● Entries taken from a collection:
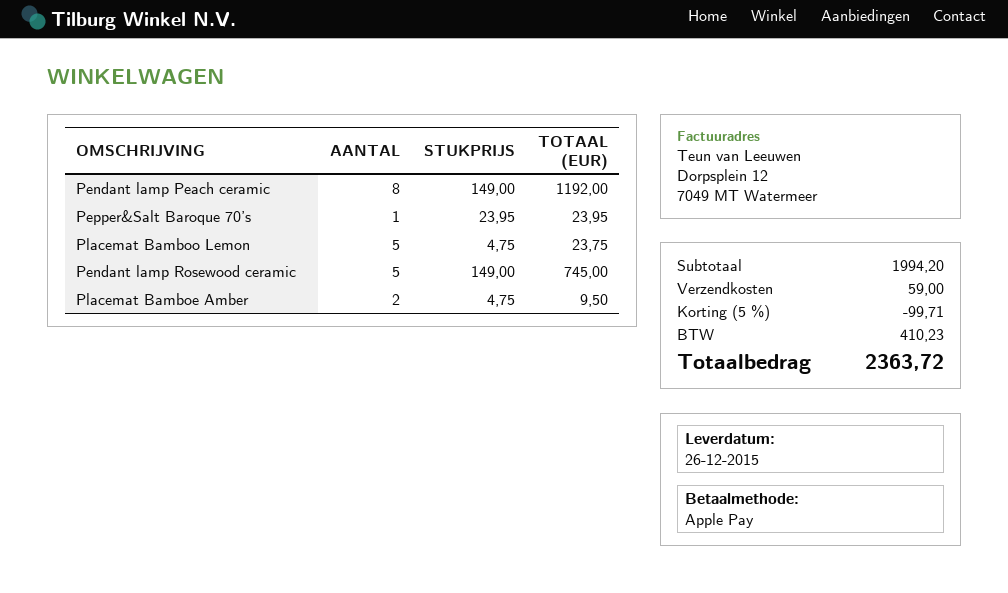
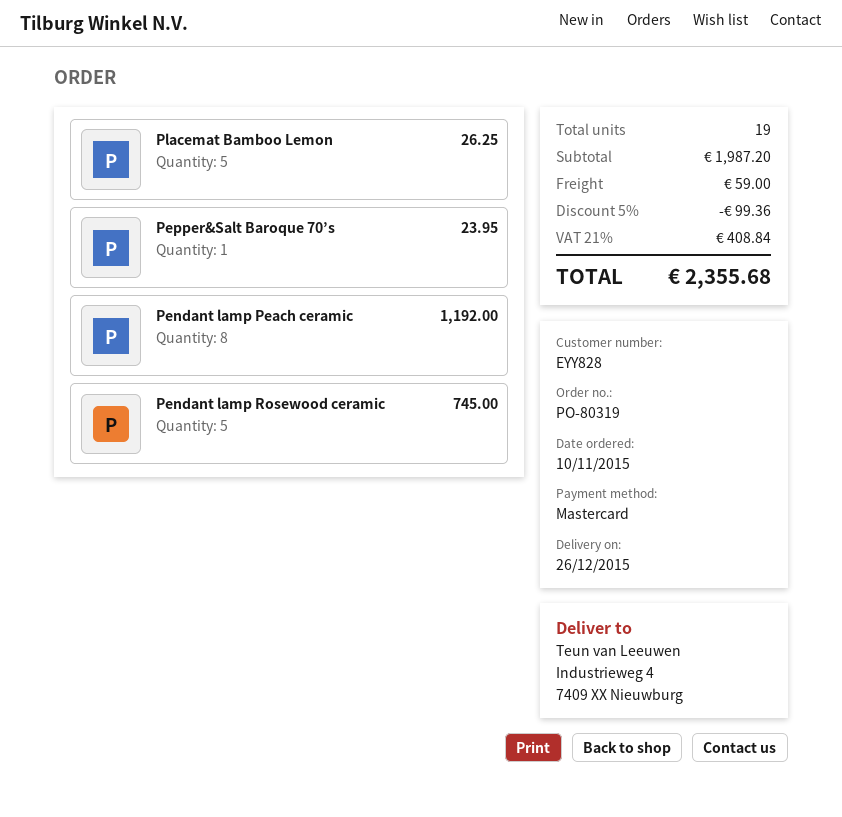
payment method: Apple Pay -> Mastercard
Placemat Bamboo Lemon: 5 for 23.75 -> 5 for 26.25
Placemat Bamboe Amber: 2 for 9.50 -> none
subtotal: 1994.20 -> 1987.20
discount: 5% = 99.71 -> 5% = 99.36
tax: 410.23 -> 408.84
total: 2363.72 -> 2355.68

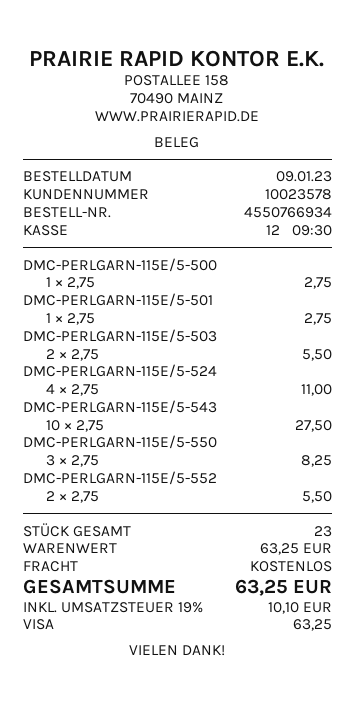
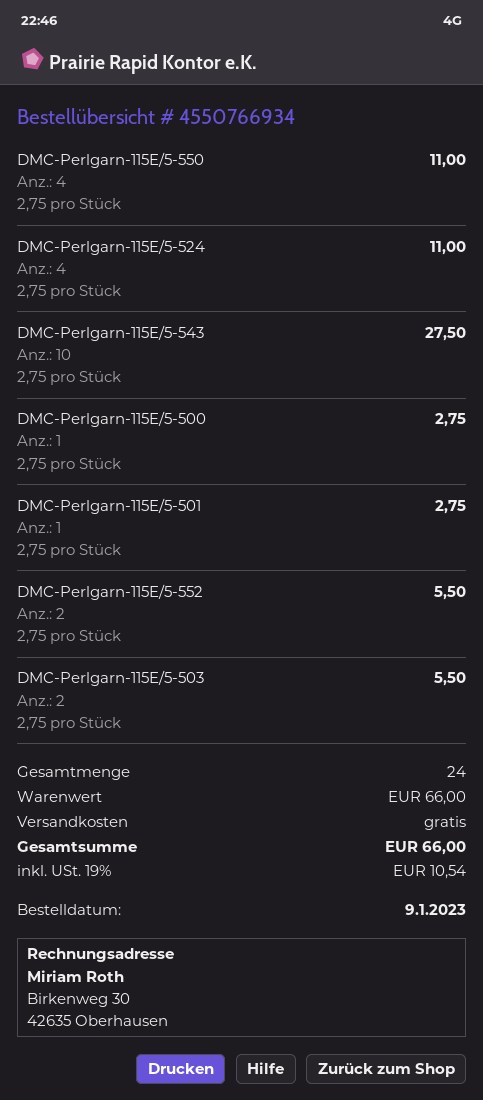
DMC-PERLGARN-115E/5-550: 3 x 2.75 = 8.25 -> 4 x 2.75 = 11.00
total quantity: 23 -> 24
subtotal: 63.25 -> 66.00
tax: 19% = 10.10 -> 19% = 10.54
total: 63.25 -> 66.00

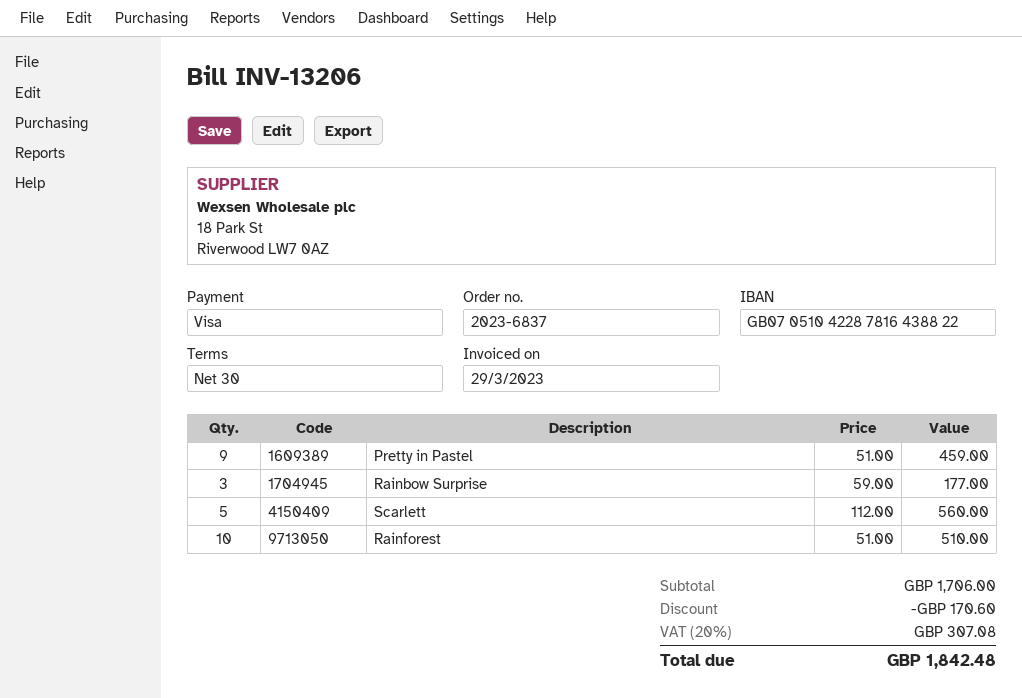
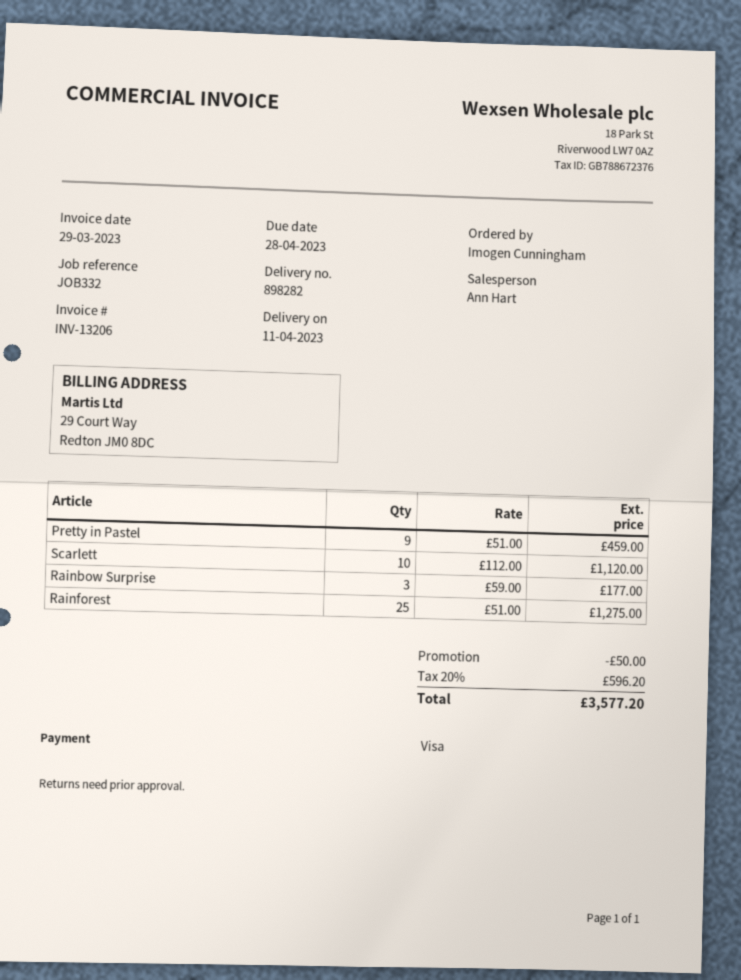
Scarlett: 5 x 112.00 = 560.00 -> 10 x 112.00 = 1120.00
Rainforest: 10 x 51.00 = 510.00 -> 25 x 51.00 = 1275.00
discount: 170.60 -> 50.00
tax: 20% = 307.08 -> 20% = 596.20
total: 1842.48 -> 3577.20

● WHAT TO DO:
Only one number is expected: the count of lines above that contain the string "Placemat".

● RESPONSE TO THE EXERCISE:
2